WORK INSTRUCTION:
One figure is the expected answer: how many lines in the listing contain "will".
****
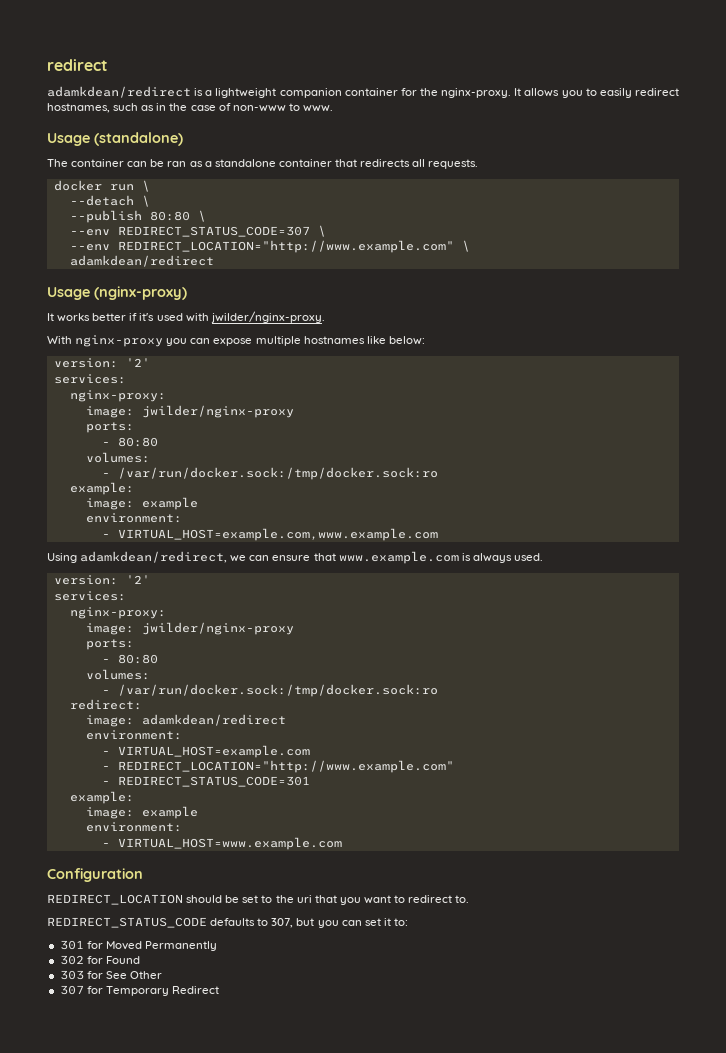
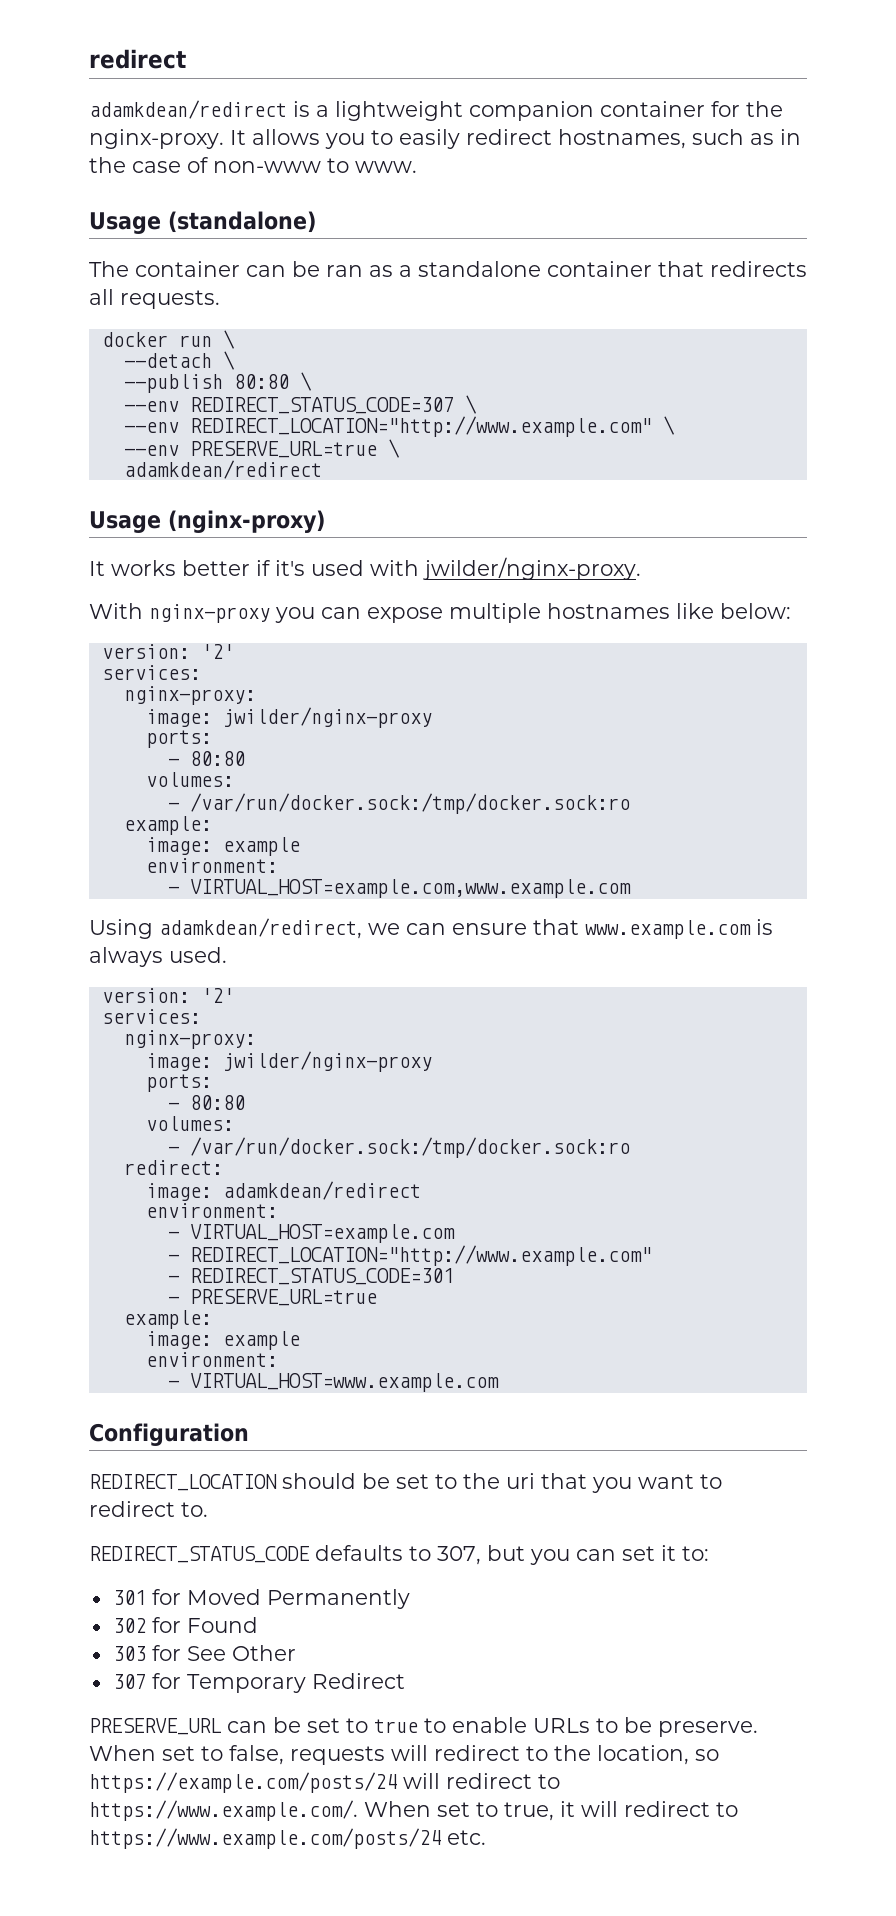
(470, 246) none -> [123,439,400,458] // --env PRESERVE_URL=true \
(310, 781) none -> [167,1289,377,1306] // - PRESERVE_URL=true
(219, 990) none -> [89,1717,758,1737] [89,1745,719,1765] [89,1772,560,1793] [89,1800,738,1821] [89,1828,486,1849] // PRESERVE_URL can be set to true to enable URLs to be preserve. When set to false, requests will redirect to the location, so https://example.com/posts/24 will redirect to https://www.example.com/. When set to true, it will redirect to https://www.example.com/posts/24 etc.

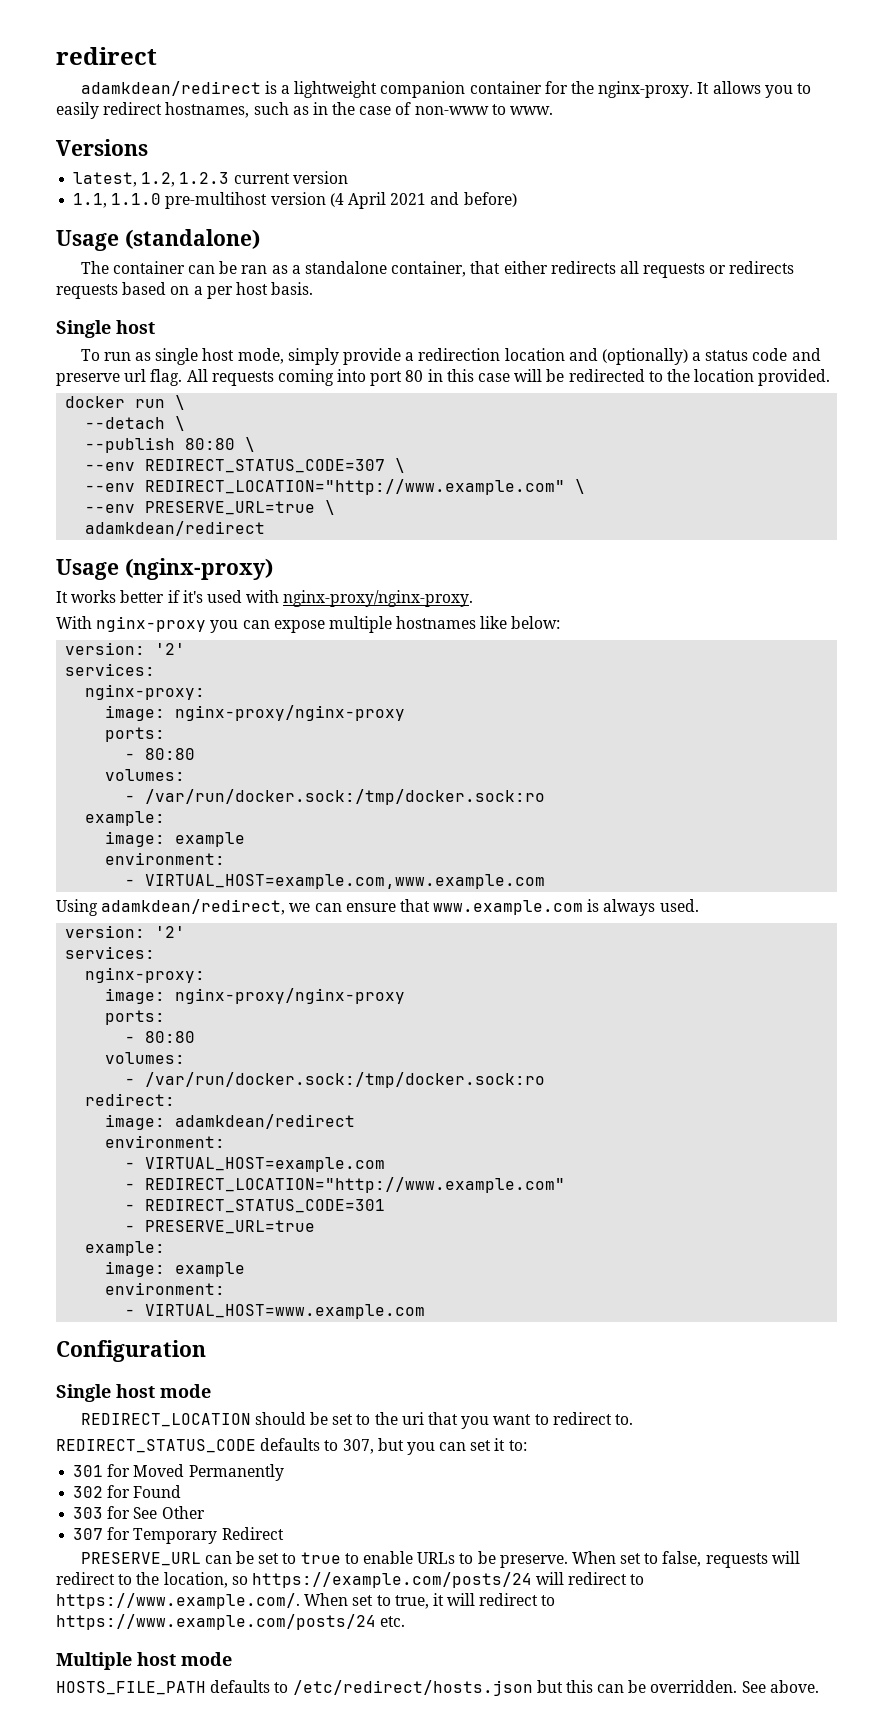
(417, 167) none -> [56,139,148,156] [73,171,348,187] [73,192,517,209] // Versions // latest, 1.2, 1.2.3 current version // 1.1, 1.1.0 pre-multihost version (4 April 2021 and before)
[547,261,807,277] [89,289,220,309] container that redirects all requests. -> [391,261,795,278] [56,282,314,299] [56,320,155,338] [80,348,821,365] [56,369,831,386] container, that either redirects all requests or redirects requests based on a per host basis. // Single host // To run as single host mode, simply provide a redirection location and (optionally) a status code and preserve url flag. All requests coming into port 80 in this case will be redirected to the location provided.
[423,557,641,580] jwilder/nginx-proxy. -> [283,590,474,607] nginx-proxy/nginx-proxy.
[222,707,432,728] jwilder/nginx-proxy -> [175,705,406,721] nginx-proxy/nginx-proxy
[222,1051,432,1072] jwilder/nginx-proxy -> [175,988,406,1004] nginx-proxy/nginx-proxy
(249, 1434) none -> [56,1384,211,1402] // Single host mode
(486, 1837) none -> [56,1652,232,1670] [56,1680,819,1696] // Multiple host mode // HOSTS_FILE_PATH defaults to /etc/redirect/hosts.json but this can be overridden. See above.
****
TASK SOLUTION:
2